“Tell her she is always with me,” Sun Eagle said.
Then he brought his fist down, striking Eanrin in the jaw and knocking him over. Eanrin let go of the stone, and when he did so, it burst.
With a cry, Sun Eagle vanished, carried away like smoke in the wind.
Foxbrush was thrown from his feet several times as he struggled toward the stone, his mind a cacophony of sounds and sights he could not understand. But the Bronze gleamed in its melting. And there came to his mind suddenly the woodcut image in Eanrin’s Illustrated Rhymes, the one he had seen long ago as a child.
King Shadow Hand, bearded and fierce, holding the Fiery Fair as she melted.
He could not see Daylily, had caught no sight of her after the wolf tore into the shadow of Cren Cru. The ceiling and floor had broken, and she had vanished, lost in the storm of pain and the whirling fall of the stolen children.
And now here he was, somehow back in this world. The phantom children were nowhere to be seen, not Lark, not any of them. All he saw was the stone.
He reached it at last and stood over it, watching helpless as it collapsed on itself. What had Eanrin said? Hold it?
“This alone will be your fight,” he whispered.
He put out both hands, one bleeding from bite wounds, the index finger partially torn away. They shuddered with redoubled agony as they neared the stone, which radiated a dreadful heat.
Then, with a cry, Foxbrush grabbed it.
Pain coursed through every nerve of his body, up his arms, his shoulders, into his brain, down into his very core. He screamed and wanted to let go, but some drive beyond self-preservation made him tighten his hold instead, even as the Bronze dripped over his fingers, melting his skin and bones along with itself.
Suddenly Daylily stood beyond him. Daylily, wolf or maid, he could not say. It did not matter; it was she in truth.
She stared at the Bronze, at his hands. Then she looked at Foxbrush, her eyes, always unnaturally large, enormous in her face.
“Foxbrush!” she cried. “Let it go!”
He screamed still, unable to stop for the pain. But he shook his head.
“Please!” she cried. “You have to let it go!”
She grabbed his shoulders, forcing him to look into her face.
The wind and the pain and the howls of the dying warriors.
The burning, burning, searing heat.
All of this vanished in the depths of her gaze.
“It’ll destroy you, Foxbrush,” said Daylily. “Don’t love me. Let me go.”
Foxbrush shut his mouth against his own cries, closing his eyes. Tears of utmost pain streamed down his face, and he thought his head would explode.
Then he looked up again. He poured all his soul into Daylily’s eyes, all his heart into his words.
“I’d give my life for you.”
Another shriek, and another warrior vanished into the rushing wind. Daylily stood, her bloodstained dress caught up in a cloud, her red hair streaming, her being much faded. She stared down at the young man clutching the Bronze and his own destruction.
And she saw there the painful truth of his words, and it smote her to the core. He would die for her. This man she’d despised. He would die for her, and he would deem it a worthy death.
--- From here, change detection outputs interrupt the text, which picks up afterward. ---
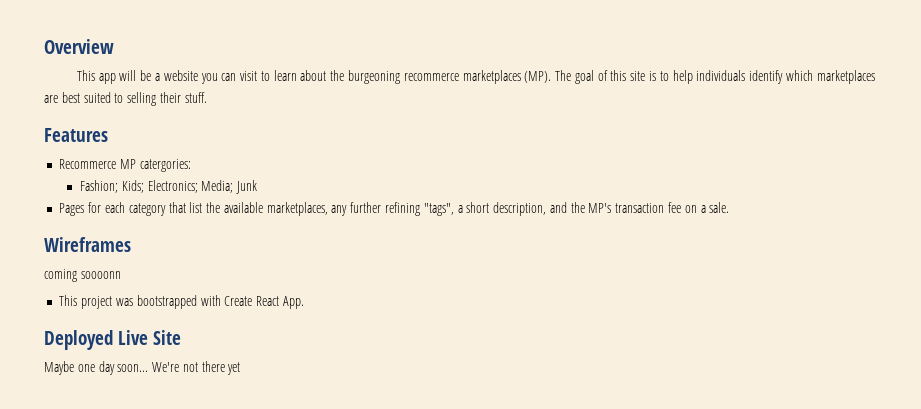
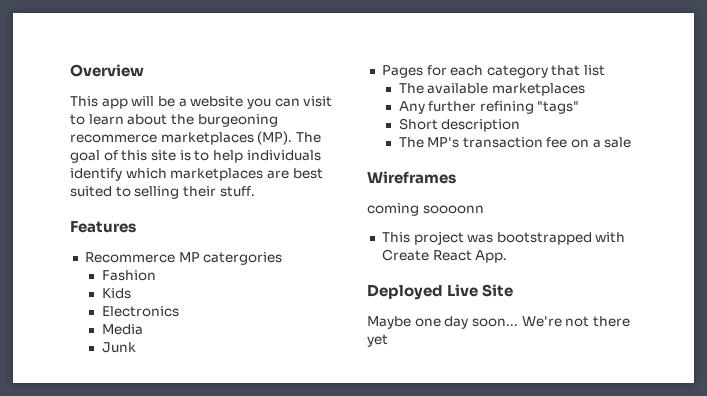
- Recommerce MP catergories:
- Fashion; Kids; Electronics; Media; Junk
+ Recommerce MP catergories
+ Fashion
+ Kids
+ Electronics
+ Media
+ Junk
- Pages for each category that list the available marketplaces, any further refining "tags", a short description, and the MP's transaction fee on a sale.
+ Pages for each category that list
+ The available marketplaces
+ Any further refining "tags"
+ Short description
+ The MP's transaction fee on a sale

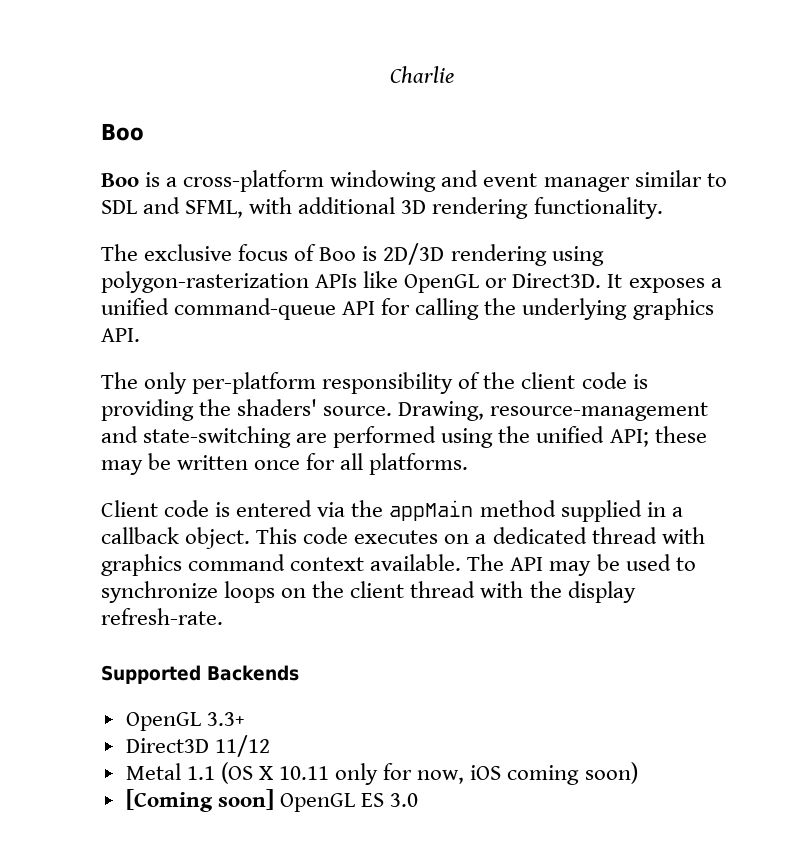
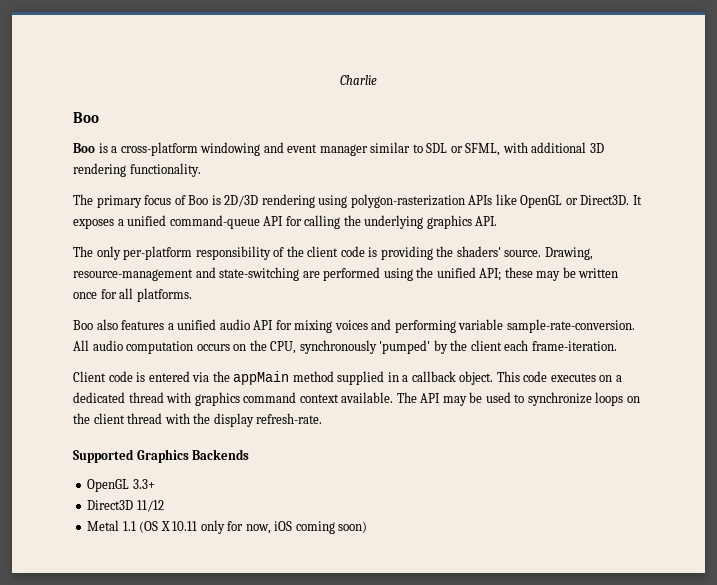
- Boo is a cross-platform windowing and event manager similar to SDL and SFML, with additional 3D rendering functionality.
+ Boo is a cross-platform windowing and event manager similar to SDL or SFML, with additional 3D rendering functionality.
- The exclusive focus of Boo is 2D/3D rendering using polygon-rasterization APIs like OpenGL or Direct3D.
+ The primary focus of Boo is 2D/3D rendering using polygon-rasterization APIs like OpenGL or Direct3D.
+ Boo also features a unified audio API for mixing voices and performing variable sample-rate-conversion. All audio computation occurs on the CPU, synchronously 'pumped' by the client each frame-iteration.
- Supported Backends
+ Supported Graphics Backends
- [Coming soon] OpenGL ES 3.0

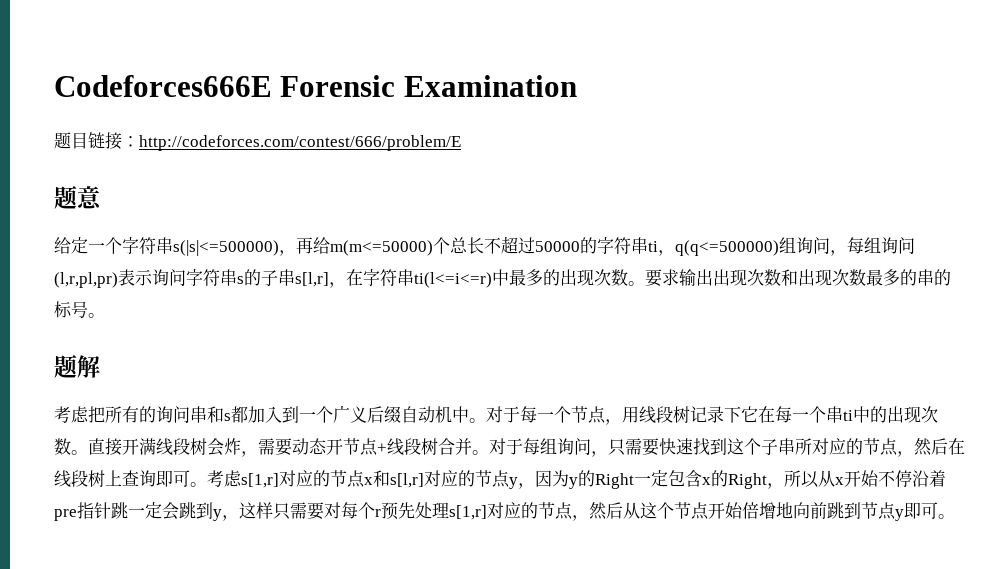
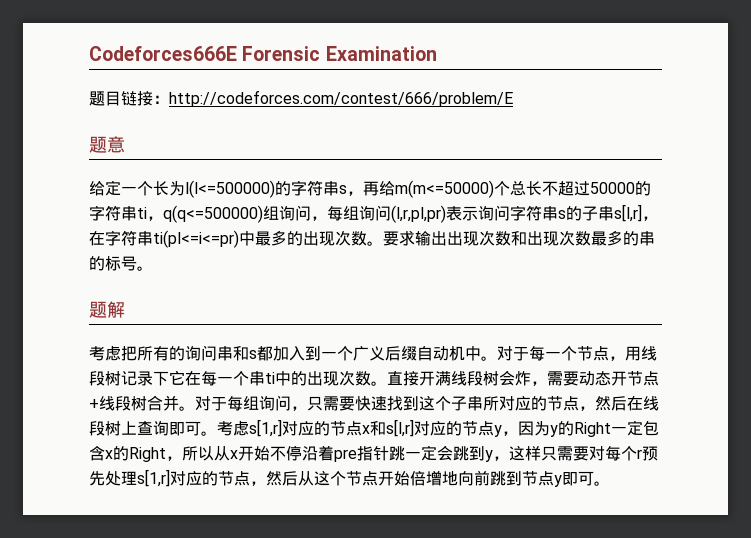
- 给定一个字符串s(|s|<=500000)，再给m(m<=50000)个总长不超过50000的字符串ti，q(q<=500000)组询问，每组询问(l,r,pl,pr)表示询问字符串s的子串s[l,r]，在字符串ti(l<=i<=r)中最多的出现次数。
+ 给定一个长为l(l<=500000)的字符串s，再给m(m<=50000)个总长不超过50000的字符串ti，q(q<=500000)组询问，每组询问(l,r,pl,pr)表示询问字符串s的子串s[l,r]，在字符串ti(pl<=i<=pr)中最多的出现次数。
“Foxbrush.” She whispered his name.
He tried to respond, but the pain was too much and he screamed again, his body convulsing. But his hands never let go.
Daylily reached out. She put her hands around his.
She could not feel the burn that he felt, but she could feel the strength of his grasp.
“Hold on, then,” she said. “Hold on to me.”
The stone continued to melt. Bronze sizzled and bubbled and pooled away at their feet. One by one, the Twelve Bronze disappeared, and the warriors followed their master into oblivion.
But when the last stone joined its brethren and became nothing but a sodden mass and then not even that, soaking into the ground . . . when the wind streaked up into the night sky and vanished, leaving behind a breathless hush and many Faerie beasts lying low, their hands over their heads . . .
When Lumé crested the horizon and gazed into the place of darkness where for so long he had not dared to shine, his great golden eye fell upon two figures kneeling together in the dust. The one strong, clad in rags, held the other, who fell against her in shuddering weakness, his head upon her shoulder, his face buried in her neck as he wept. Her hair cascaded over him in a comforting shield against everything he must soon face.
And she held his ruined, melted hands in hers.
15
LARK HAD NEVER WALKED on clouds before.
She decided these probably weren’t real clouds. Real clouds held the rain, and that meant they had to be wet, or at least a little soggy. These, however, were more like what storytellers and poets want clouds to be: indescribably soft and springy yet solid enough that a little girl might walk upon them.